# Required action
Please count how many lines below contain the word "discount" and give nothing but that figure.

# Material supplied
+===+
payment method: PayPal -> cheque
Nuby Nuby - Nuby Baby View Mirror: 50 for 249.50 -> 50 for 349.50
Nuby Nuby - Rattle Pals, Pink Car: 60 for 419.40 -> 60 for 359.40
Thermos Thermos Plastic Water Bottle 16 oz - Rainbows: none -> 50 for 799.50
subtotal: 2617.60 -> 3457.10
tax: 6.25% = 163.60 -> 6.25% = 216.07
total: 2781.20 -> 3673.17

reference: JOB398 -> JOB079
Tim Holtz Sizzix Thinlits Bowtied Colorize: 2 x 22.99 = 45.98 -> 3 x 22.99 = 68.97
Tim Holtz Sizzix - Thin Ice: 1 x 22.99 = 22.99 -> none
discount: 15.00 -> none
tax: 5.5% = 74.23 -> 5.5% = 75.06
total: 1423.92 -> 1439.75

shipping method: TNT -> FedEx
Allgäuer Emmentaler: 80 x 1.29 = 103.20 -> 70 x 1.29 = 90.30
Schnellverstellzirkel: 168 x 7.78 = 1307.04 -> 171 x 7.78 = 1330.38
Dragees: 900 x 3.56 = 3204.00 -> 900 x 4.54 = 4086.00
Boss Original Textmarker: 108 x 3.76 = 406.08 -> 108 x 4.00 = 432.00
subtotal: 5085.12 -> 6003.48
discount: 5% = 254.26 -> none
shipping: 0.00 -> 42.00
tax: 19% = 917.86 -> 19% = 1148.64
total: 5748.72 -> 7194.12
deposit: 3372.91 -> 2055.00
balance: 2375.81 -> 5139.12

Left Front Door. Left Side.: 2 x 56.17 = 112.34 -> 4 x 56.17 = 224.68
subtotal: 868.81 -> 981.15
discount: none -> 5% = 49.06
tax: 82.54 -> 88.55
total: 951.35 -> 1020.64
+===+
# Finished exercise
3